O comércio eletrônico brasileiro encerrou 2025 com faturamento recorde de R$ 235,5 bilhões, representando um crescimento de 15,3% em relação ao ano anterior. Dentro desse cenário, marcas nacionais de nicho, especialmente nos segmentos de casa e utilidades domésticas, vêm se destacando com expansão superior à média do setor.
Desempenho acima da média
Enquanto o e-commerce como um todo cresceu 15,3%, marcas brasileiras especializadas em produtos para o lar registraram avanço médio de 20% no faturamento online, segundo dados da Associação Brasileira de Comércio Eletrônico (ABComm). Esse ritmo acelerado é atribuído à mudança no comportamento do consumidor digital, que busca cada vez mais itens de decoração, organização e utilidades domésticas com identidade local.
Fatores de impulso
O aumento da confiança em marcas nacionais, combinado com a melhoria na logística e na experiência de compra online, tem favorecido esses negócios. “O consumidor brasileiro valoriza produtos que contam uma história e têm procedência clara. As marcas de nicho conseguem entregar isso com mais autenticidade”, afirma Carlos Menezes, especialista em varejo digital da consultoria E-bit.

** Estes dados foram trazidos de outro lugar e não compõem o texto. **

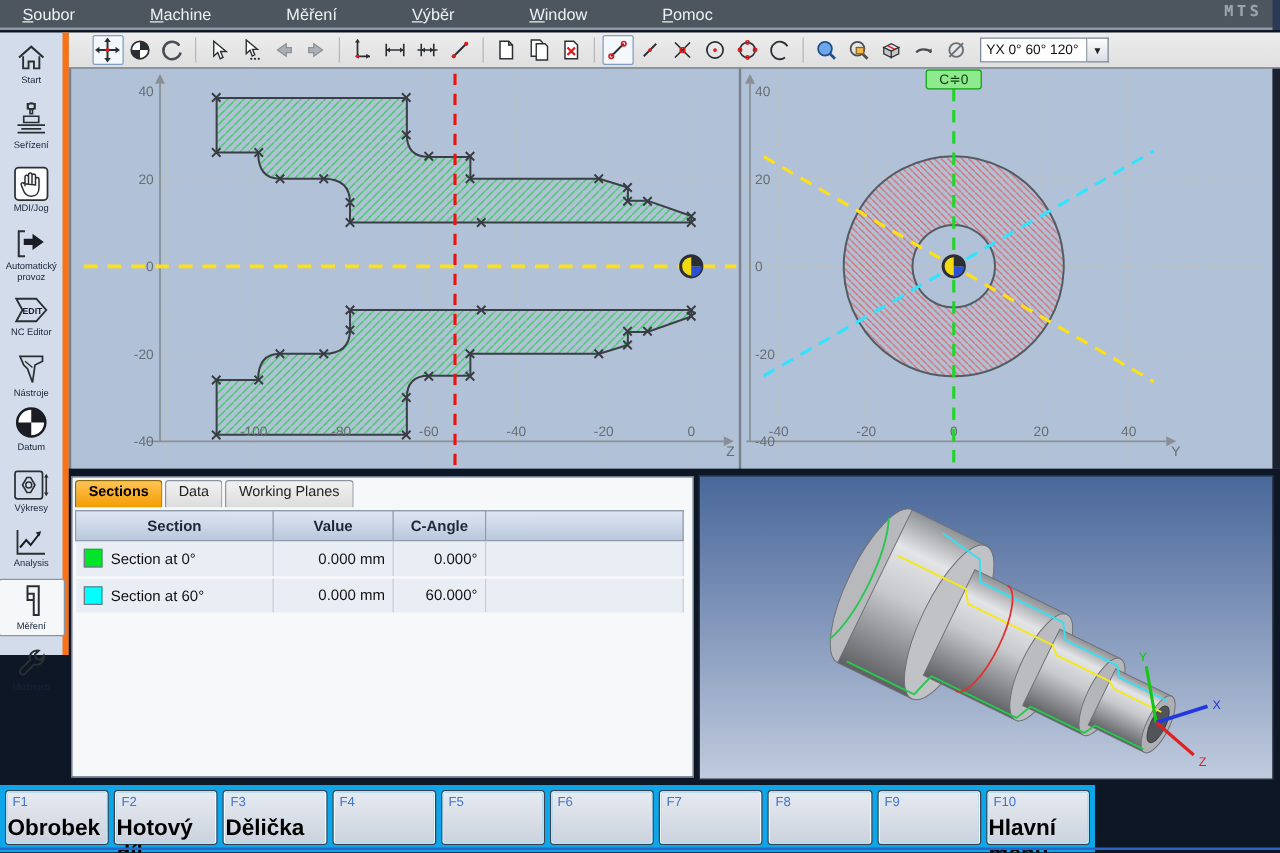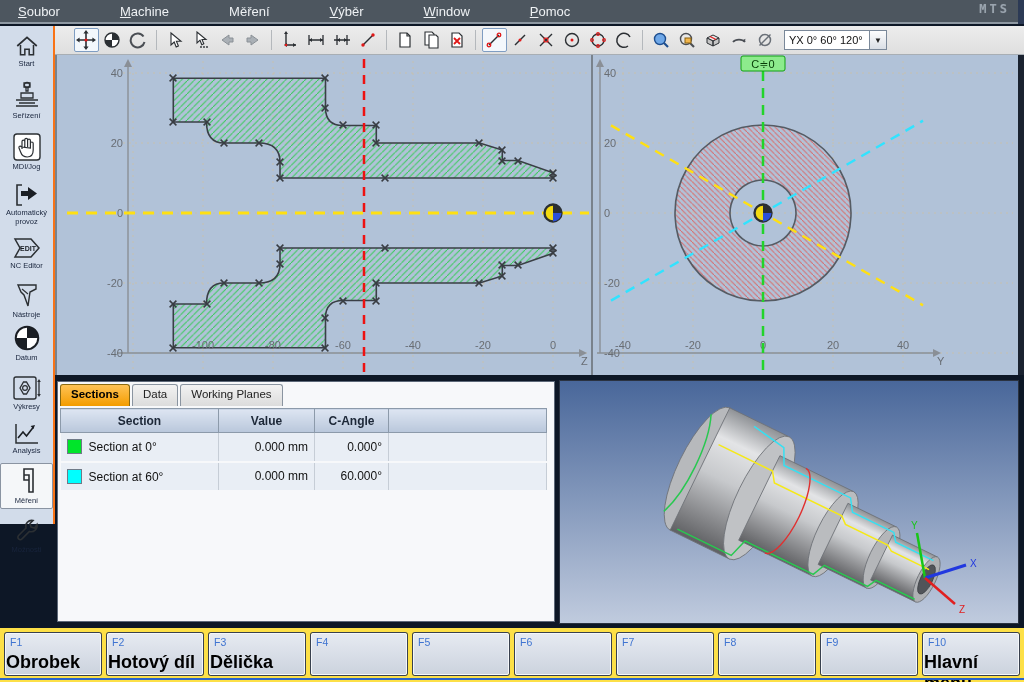"Start" .sidebar { border-right: 2px solid #f97316 -> 5px solid #f97316 }
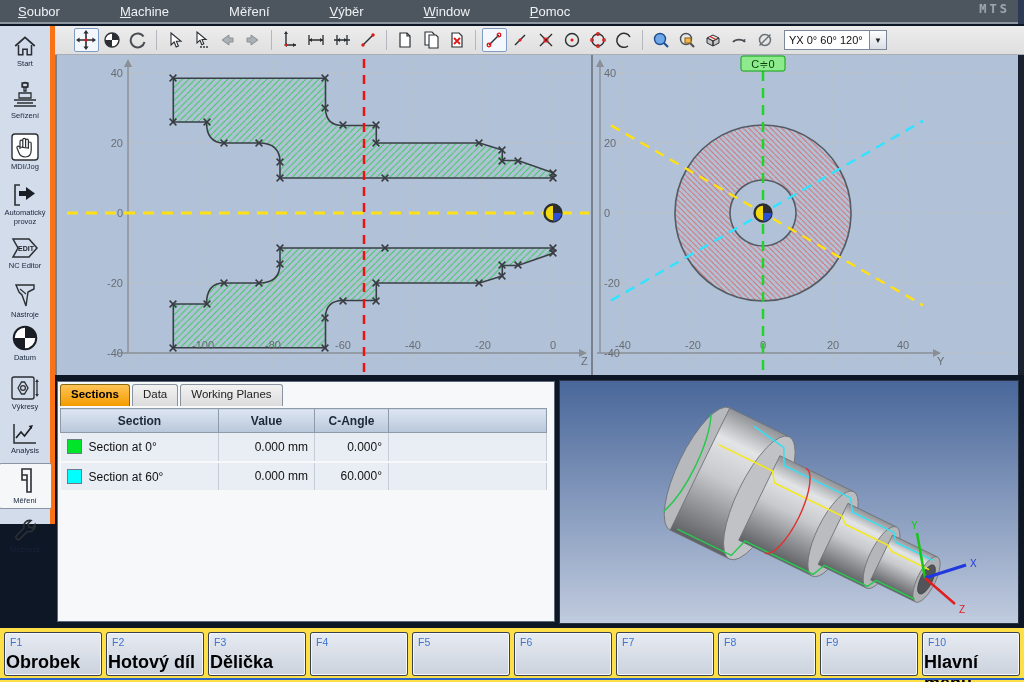"F1" .fbar { background: #fde047 -> #0ea5e9; width: 1024px -> 876px }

Além disso, a pandemia acelerou a digitalização de pequenos fabricantes e artesãos, que hoje utilizam marketplaces e lojas próprias para alcançar clientes em todo o país. Dados da ABComm mostram que o número de sellers brasileiros ativos cresceu 18% em 2025, com destaque para os segmentos de casa e decoração.
Perspectivas para 2026
Para o próximo ano, a expectativa é de que o e-commerce brasileiro ultrapasse R$ 260 bilhões, com participação ainda maior de marcas nacionais. A tendência de consumo consciente e a busca por produtos exclusivos devem continuar impulsionando esses negócios. “O mercado de utilidades domésticas tem muito espaço para crescer, especialmente com a valorização do ‘feito no Brasil’”, conclui Menezes.